Berlin has been similarly averse to American gas, though for now it has few alternatives to Russian imports. Fracking remains banned in Germany, despite the country having large shale gas reserves. “There are enough suppliers, it doesn’t have to be the United States,” German Green Economy Minister and Vice Chancellor Robert Habeck said on February 28, 2022, a few days after Russia invaded Ukraine.

“The EU, according to Habeck, could have imported supplies of natural gas from other parts of the world instead of fracking gas from the United States.”

However, a few months later, on August 16, Hambeck announced the signing of a memorandum of understanding with German energy companies to maximize the use of the country’s LNG import capacity. Under the agreement, Uniper, RWE and EnBW guaranteed to purchase LNG regardless of its price until 2024, to ensure that Germany’s 12.5 billion cubic meter per year regasification terminals are used to their full capacity.

The effects on the climate

So what is the environmental impact of US LNG versus Russian pipeline gas? The answer, unfortunately, is not simple. Natural gas is traditionally considered a more climate-friendly alternative energy source to coal because it burns approximately 50% less CO2 to produce electricity. The main problem is leaks that occur before the gas is burned. Methane is an extremely potent greenhouse gas, with impacts 27 to 30 times greater than CO2 over 100 years, according to the US Environmental Protection Agency. But measuring losses and therefore estimating their impact in the weather, it’s a tall order. According to Daniel Zavala, a scientist at the Environmental Defense Fund (EDF), a US-based environmental group, “It is currently not possible to compare US LNG emissions with Russian gas emissions due to the lack of of data”. While there has been “much progress in estimating methane emissions from US production areas,” Russia has not provided “much transparent data based on measurements.” However, in a March analysis, the Rocky Mountain Institute (RMI) environmental think tank concluded that Russian gas destined for Germany has a climate footprint two to three times that of gas from the US and Qatar, with calculations that are based on the assumption that Russian pipelines have double losses.

methane leaks

Gazprom, the Russian state gas giant, claims that the losses are close to zero due to the fact that methane is classified as a “toxic substance” in Russia. In 2020, Gazprom’s head of sustainable resource management, Konstantin Romanov, stated that methane leaks amounted to 0.02% of the volumes of gas produced, 0.29% of the gas transported and 0.03% of the released natural gas stored underground. But based on third-party measurements, the researchers estimate a minimum leak rate of 2% for Russia, significantly higher than what Gazprom advertises.

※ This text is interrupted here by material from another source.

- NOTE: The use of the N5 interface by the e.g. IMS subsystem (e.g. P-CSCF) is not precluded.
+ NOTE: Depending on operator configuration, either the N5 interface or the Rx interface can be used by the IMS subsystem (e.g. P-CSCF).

But US natural gas production is not free of leaks either, as evidenced by reports of massive leaks in the Permian Basin (between Texas and New Mexico), estimated at around 9% of natural gas production.

According to data from the International Energy Agency, in 2021 the United States lost some 6,339,000 tons of methane. For its part, Russia lost 5,039,000, although the Agency has warned that the figures on the subject are based on “low coverage.”

The United States is a bigger producer of natural gas than Russia, with about 965 billion cubic meters in 2021, compared to 762 billion for Russian gas. Therefore, these losses are spread over a much larger amount of extracted gas.